I also believe this final merge will cleanup the context initialization
process considerably.

In order to pull this off we will have to formalize the notion that some
resources are "special". For example an executor

  • Is automatically available to the entire computation and to the system
  • There can only be one of them
    • Note: to support the current default behavior where you can switch

between multiprocess and in-process out-of-the-box with just a config
change, we would need to have an executor definition that makes a
decision about which executor to issue, which would require changes in
this proposal. In particular the logic around
requires_multiprocess_safe_env

I think it will be interesting to *completely* eliminate
ExecutorDefintion entirely and have all the special behavior encoded
in the state of the ResourceDefinition itself, but we can defer that
discussion as it doesn't change the essence of what is going on here.

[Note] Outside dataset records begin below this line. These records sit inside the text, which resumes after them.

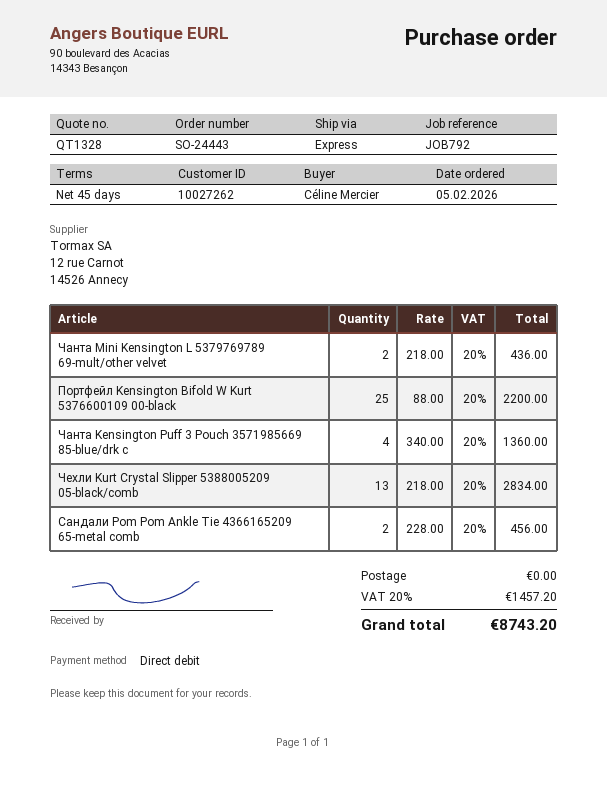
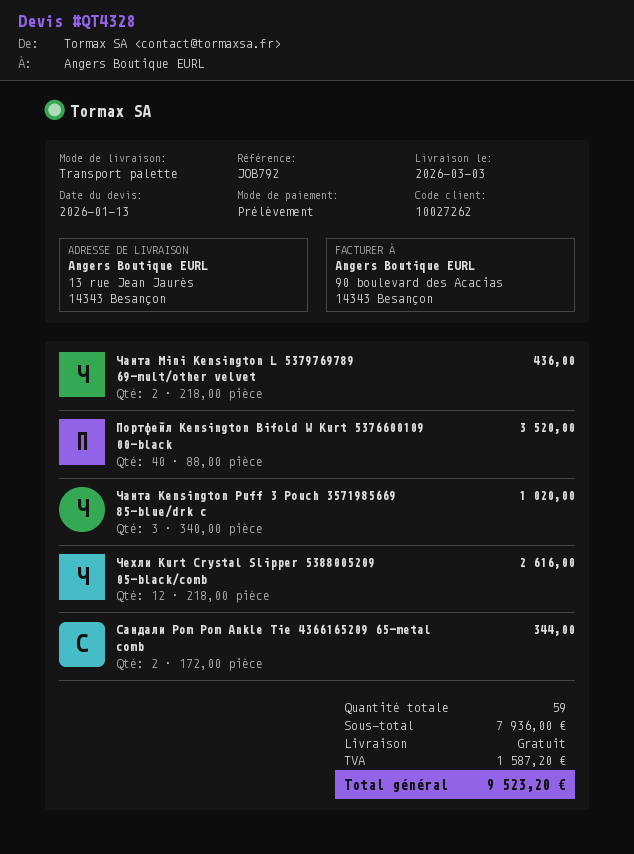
quote number: QT1328 -> QT4328
shipping method: express -> pallet freight
Портфейл Kensington Bifold W Kurt 5376600109 00-black: 25 x 88.00 = 2200.00 -> 40 x 88.00 = 3520.00
Чанта Kensington Puff 3 Pouch 3571985669 85-blue/drk c: 4 x 340.00 = 1360.00 -> 3 x 340.00 = 1020.00
Чехли Kurt Crystal Slipper 5388005209 05-black/comb: 13 x 218.00 = 2834.00 -> 12 x 218.00 = 2616.00
Сандали Pom Pom Ankle Tie 4366165209 65-metal comb: 2 x 228.00 = 456.00 -> 2 x 172.00 = 344.00
tax: 1457.20 -> 1587.20
total: 8743.20 -> 9523.20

So what does this do diff do precisely?

  1. ExecutorDefinition now inherits from ResourceDefinition
  2. InitExecutorContext is gone. InitResourceContext has been expanded to cover the properties that InitExecutorContext has
  3. If you pass in a resource definition that is an executor definition, this "takes over" and eliminates the execution section of the config. Mode def constructor ensures that the user does not pass in more than one.
  4. Moves the check around where an environment is multiprocess-safe into the core. I believe that this should be a generalized feature of resources, but this diff does not do that. I think this is clear code quality and modularity win and I think we should do that change standlone.
Test Plan

BK

Diff Detail

Repository
R1 dagster
Branch
system-resource-exploration-merged
Lint
Lint Passed
Unit
No Test Coverage

Event Timeline

Harbormaster returned this revision to the author for changes because remote builds failed.Dec 2 2020, 3:20 PM
Harbormaster failed remote builds in B22057: Diff 26779!
Harbormaster returned this revision to the author for changes because remote builds failed.Dec 2 2020, 4:53 PM
Harbormaster failed remote builds in B22080: Diff 26806!
schrockn retitled this revision from Merged All the things to RFC (for discussion): Make executor definitions resource definitions.
schrockn edited the summary of this revision. (Show Details)

up

python_modules/dagster/dagster/core/definitions/environment_configs.py
156–159

no executor defs mean that it was specified in the resource_defs dictionary

python_modules/dagster/dagster/core/definitions/executor.py
11

this now inherits from ResourceDefinition. It would be potentially cool to eliminate this entirely and just make it a direct instantiation of ResourceDefinition (which would have to have additional state)

132

this function now receives an InitResourceContext

202–218

all this logic was moved the core in ensure_multiprocess_safe.py. this made it so we could reduce the surface area of InitExecutorContext and consolidate on InitResourceContext

python_modules/dagster/dagster/core/definitions/mode.py
69–78

here is the logic to grab the executor if it exists. there can only be zero or 1 of them. If zero we fall back to the old behavior

python_modules/dagster/dagster/core/definitions/resource.py
15–22

i made this during the creation this diff and don't strictly need it.

90–95

I wrapped this check behind a property to allow for future experimentation.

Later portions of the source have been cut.